>>>

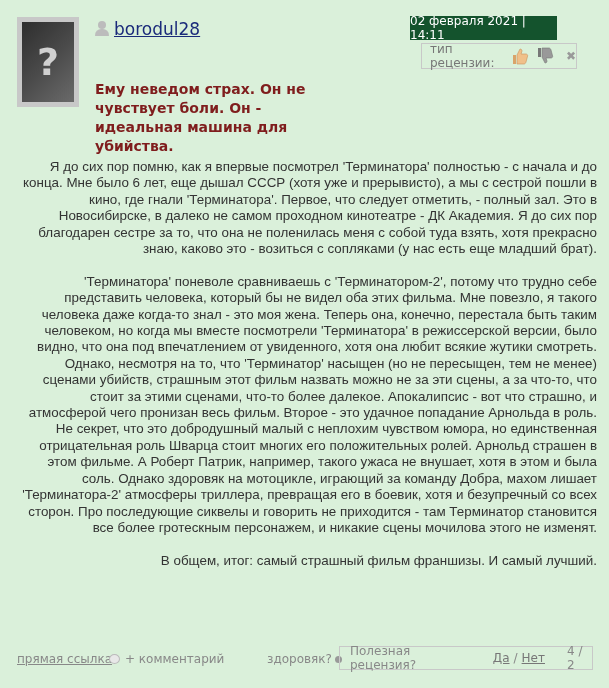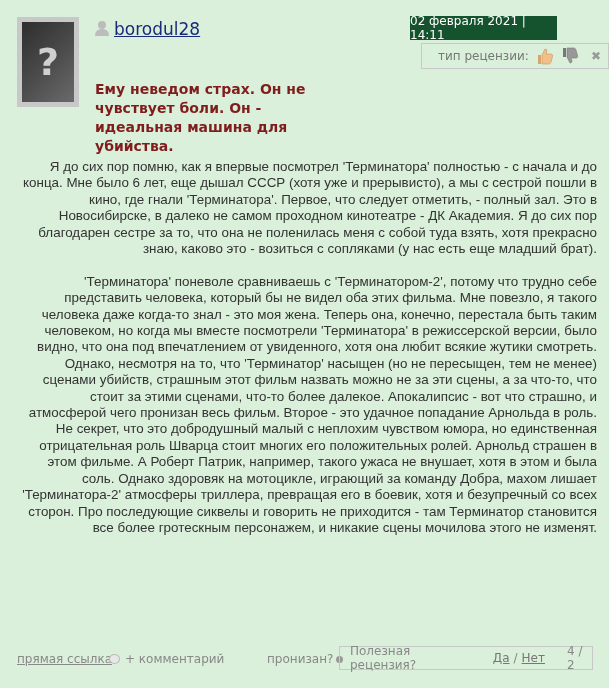--- a/index.html
+++ b/index.html
@@ -47,9 +47,9 @@
     font-family: "DejaVu Sans", sans-serif;
   }
   .type-box {
-    position: absolute; left: 421px; top: 43px; width: 188px; height: 26px;
+    position: absolute; left: 421px; top: 43px; width: 156px; height: 26px;
     border: 1px solid #c8c8c8; box-sizing: border-box;
-    display: flex; align-items: center; padding-left: 16px;
+    display: flex; align-items: center; padding-left: 8px;
     font-size: 12px; color: #777; font-family: "DejaVu Sans", sans-serif;
   }
   .thumb { width: 18px; height: 18px; margin-left: 7px; display: inline-block; }

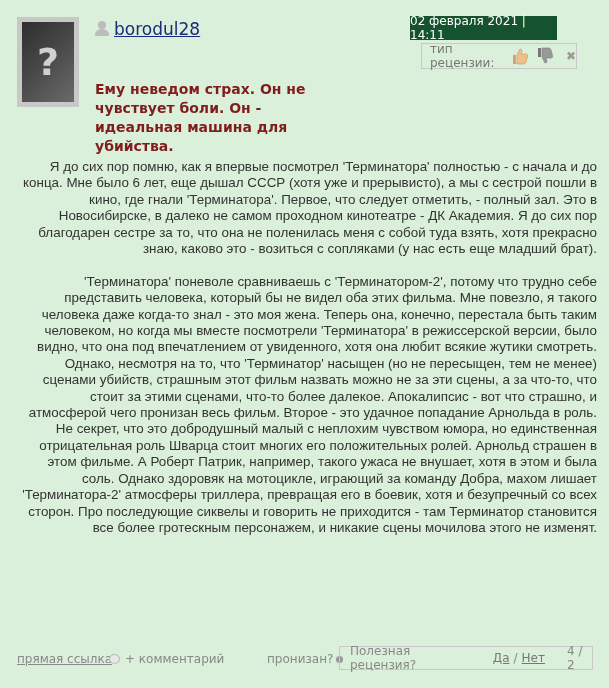--- a/index.html
+++ b/index.html
@@ -119,6 +119,7 @@
 <div class="body-text">
   <p>Я до сих пор помню, как я впервые посмотрел 'Терминатора' полностью - с начала и до конца. Мне было 6 лет, еще дышал СССР (хотя уже и прерывисто), а мы с сестрой пошли в кино, где гнали 'Терминатора'. Первое, что следует отметить, - полный зал. Это в Новосибирске, в далеко не самом проходном кинотеатре - ДК Академия. Я до сих пор благодарен сестре за то, что она не поленилась меня с собой туда взять, хотя прекрасно знаю, каково это - возиться с сопляками (у нас есть еще младший брат).</p>
   <p>'Терминатора' поневоле сравниваешь с 'Терминатором-2', потому что трудно себе представить человека, который бы не видел оба этих фильма. Мне повезло, я такого человека даже когда-то знал - это моя жена. Теперь она, конечно, перестала быть таким человеком, но когда мы вместе посмотрели 'Терминатора' в режиссерской версии, было видно, что она под впечатлением от увиденного, хотя она любит всякие жутики смотреть. Однако, несмотря на то, что 'Терминатор' насыщен (но не пересыщен, тем не менее) сценами убийств, страшным этот фильм назвать можно не за эти сцены, а за что-то, что стоит за этими сценами, что-то более далекое. Апокалипсис - вот что страшно, и атмосферой чего пронизан весь фильм. Второе - это удачное попадание Арнольда в роль. Не секрет, что это добродушный малый с неплохим чувством юмора, но единственная отрицательная роль Шварца стоит многих его положительных ролей. Арнольд страшен в этом фильме. А Роберт Патрик, например, такого ужаса не внушает, хотя в этом и была соль. Однако здоровяк на мотоцикле, играющий за команду Добра, махом лишает 'Терминатора-2' атмосферы триллера, превращая его в боевик, хотя и безупречный со всех сторон. Про последующие сиквелы и говорить не приходится - там Терминатор становится все более гротескным персонажем, и никакие сцены мочилова этого не изменят.</p>
+  <p>В общем, итог: самый страшный фильм франшизы. И самый лучший.</p>
 </div>
 
 <div class="footer">

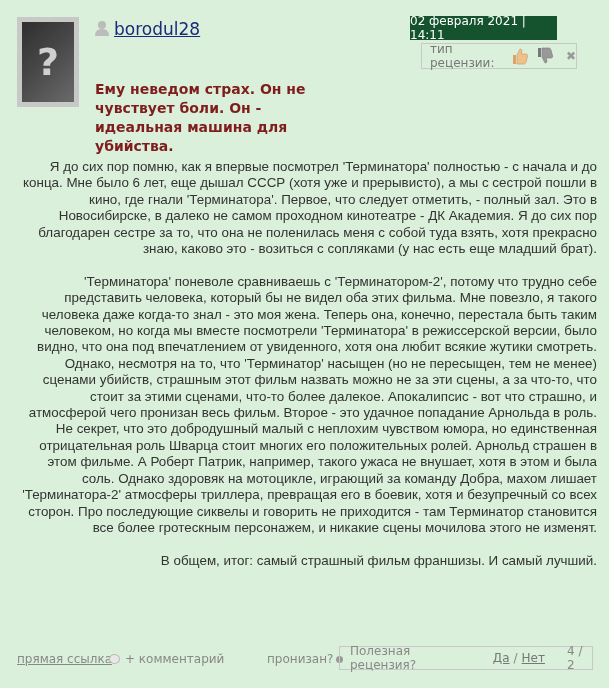--- a/index.html
+++ b/index.html
@@ -129,7 +129,7 @@
     <span>+ комментарий</span>
   </span>
   <span class="spoiler">
-    <span>пронизан?</span>
+    <span>здоровяк?</span>
     <span class="dot"></span>
   </span>
   <div class="useful-box">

<<<

DIRECTIONS FOR THIS TASK:
The pictures in the entries above should be left out; all else must be copied exactly.

RESULT OF THE EXERCISE:
--- a/index.html
+++ b/index.html
@@ -47,9 +47,9 @@
     font-family: "DejaVu Sans", sans-serif;
   }
   .type-box {
-    position: absolute; left: 421px; top: 43px; width: 188px; height: 26px;
+    position: absolute; left: 421px; top: 43px; width: 156px; height: 26px;
     border: 1px solid #c8c8c8; box-sizing: border-box;
-    display: flex; align-items: center; padding-left: 16px;
+    display: flex; align-items: center; padding-left: 8px;
     font-size: 12px; color: #777; font-family: "DejaVu Sans", sans-serif;
   }
   .thumb { width: 18px; height: 18px; margin-left: 7px; display: inline-block; }

--- a/index.html
+++ b/index.html
@@ -119,6 +119,7 @@
 <div class="body-text">
   <p>Я до сих пор помню, как я впервые посмотрел 'Терминатора' полностью - с начала и до конца. Мне было 6 лет, еще дышал СССР (хотя уже и прерывисто), а мы с сестрой пошли в кино, где гнали 'Терминатора'. Первое, что следует отметить, - полный зал. Это в Новосибирске, в далеко не самом проходном кинотеатре - ДК Академия. Я до сих пор благодарен сестре за то, что она не поленилась меня с собой туда взять, хотя прекрасно знаю, каково это - возиться с сопляками (у нас есть еще младший брат).</p>
   <p>'Терминатора' поневоле сравниваешь с 'Терминатором-2', потому что трудно себе представить человека, который бы не видел оба этих фильма. Мне повезло, я такого человека даже когда-то знал - это моя жена. Теперь она, конечно, перестала быть таким человеком, но когда мы вместе посмотрели 'Терминатора' в режиссерской версии, было видно, что она под впечатлением от увиденного, хотя она любит всякие жутики смотреть. Однако, несмотря на то, что 'Терминатор' насыщен (но не пересыщен, тем не менее) сценами убийств, страшным этот фильм назвать можно не за эти сцены, а за что-то, что стоит за этими сценами, что-то более далекое. Апокалипсис - вот что страшно, и атмосферой чего пронизан весь фильм. Второе - это удачное попадание Арнольда в роль. Не секрет, что это добродушный малый с неплохим чувством юмора, но единственная отрицательная роль Шварца стоит многих его положительных ролей. Арнольд страшен в этом фильме. А Роберт Патрик, например, такого ужаса не внушает, хотя в этом и была соль. Однако здоровяк на мотоцикле, играющий за команду Добра, махом лишает 'Терминатора-2' атмосферы триллера, превращая его в боевик, хотя и безупречный со всех сторон. Про последующие сиквелы и говорить не приходится - там Терминатор становится все более гротескным персонажем, и никакие сцены мочилова этого не изменят.</p>
+  <p>В общем, итог: самый страшный фильм франшизы. И самый лучший.</p>
 </div>
 
 <div class="footer">

--- a/index.html
+++ b/index.html
@@ -129,7 +129,7 @@
     <span>+ комментарий</span>
   </span>
   <span class="spoiler">
-    <span>пронизан?</span>
+    <span>здоровяк?</span>
     <span class="dot"></span>
   </span>
   <div class="useful-box">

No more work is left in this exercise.